Austerity Nears Conclusion: Bernanke Predicts July Rate Hike as Potentially the Last


Former Federal Reserve Chairman, Ben Bernanke, has hinted that the widely anticipated rate hike next week could potentially mark the end of the current tightening cycle. In a recent webinar, Bernanke stated that while the Fed is likely to raise rates by 25 basis points at its upcoming meeting, the July rate hike may signal a concluding move in the tightening process. This article explores Bernanke’s insights and the prevailing expectations among investors and economists regarding the future of rate hikes and inflation.

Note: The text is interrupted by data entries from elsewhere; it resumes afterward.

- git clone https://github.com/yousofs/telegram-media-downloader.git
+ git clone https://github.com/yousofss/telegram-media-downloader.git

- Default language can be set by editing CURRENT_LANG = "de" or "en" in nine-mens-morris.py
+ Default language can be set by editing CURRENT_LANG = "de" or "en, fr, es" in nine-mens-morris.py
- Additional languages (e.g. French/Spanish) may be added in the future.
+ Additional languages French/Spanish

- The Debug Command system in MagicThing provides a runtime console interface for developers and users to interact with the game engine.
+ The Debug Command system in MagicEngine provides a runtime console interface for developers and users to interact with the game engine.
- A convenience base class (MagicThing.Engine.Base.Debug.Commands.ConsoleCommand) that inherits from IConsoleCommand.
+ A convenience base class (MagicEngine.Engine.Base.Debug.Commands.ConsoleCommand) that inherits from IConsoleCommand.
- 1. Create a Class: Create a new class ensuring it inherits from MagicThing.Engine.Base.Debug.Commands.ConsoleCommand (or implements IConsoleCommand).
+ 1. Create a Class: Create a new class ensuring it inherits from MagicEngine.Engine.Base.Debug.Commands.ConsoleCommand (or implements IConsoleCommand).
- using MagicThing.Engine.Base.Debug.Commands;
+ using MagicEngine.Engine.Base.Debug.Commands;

1. High Expectations for July Rate Hike

The federal funds futures market reflects strong investor expectations of a rate hike at the July 25-26 meeting. Market participants foresee an almost certain increase in rates, with little likelihood of further hikes beyond this point. A media survey also reveals that most economists anticipate a rate increase next week, signifying the culmination of a 16-month cycle of aggressive anti-inflationary actions, the most decisive in four decades.

2. Inflation’s Path to Decline

As a senior adviser at Pacific Investment Management Co, Bernanke forecasts a gradual decline in inflation over the next six months. He expects inflation to settle at a range of 3 percent to 3.5 percent, citing the easing of rent increases and the decline in auto prices as contributing factors. Bernanke believes that by early next year, inflation will be slightly above 3 percent, and the Fed will strive to achieve its 2 percent target over time.

3. Fed’s Preferred Inflation Gauge

The Fed closely monitors the Personal Consumption Expenditures (PCE) price index as its preferred inflation gauge. The index registered a 3.8 percent year-on-year increase in May. However, Fed officials pay more attention to the core PCE price index, which excludes food and energy costs and provides a clearer picture of the underlying trend. The core PCE index surged by 4.6 percent, raising inflation concerns.

4. Waiting for Job Market Balance

Bernanke suggests that the Fed will be cautious in its approach to declare victory over inflation. The central bank seeks an improvement in the supply-demand balance within the job market before making conclusive statements. Despite a decline in job openings, the number of unemployed individuals still corresponds to about 1.6 job openings, indicating a robust labor market.

5. Possibility of Economic Slowdown

While tackling inflation, the U.S. may encounter an economic slowdown as part of the cost of curbing rising prices. Bernanke emphasizes that any potential recession is likely to be mild. He foresees a slight increase in unemployment and a deceleration in economic growth but remains confident that a severe recession is improbable in the coming year.


Ben Bernanke’s remarks suggest that the Fed’s rate hike in July may be the culmination of the current tightening cycle. As inflation shows signs of receding, the central bank remains vigilant in achieving its 2 percent target. The anticipation of a potential economic slowdown accompanies the pursuit of price stability. While challenges persist, economists and investors closely monitor the Fed’s actions and their impact on the U.S. economy in the coming months.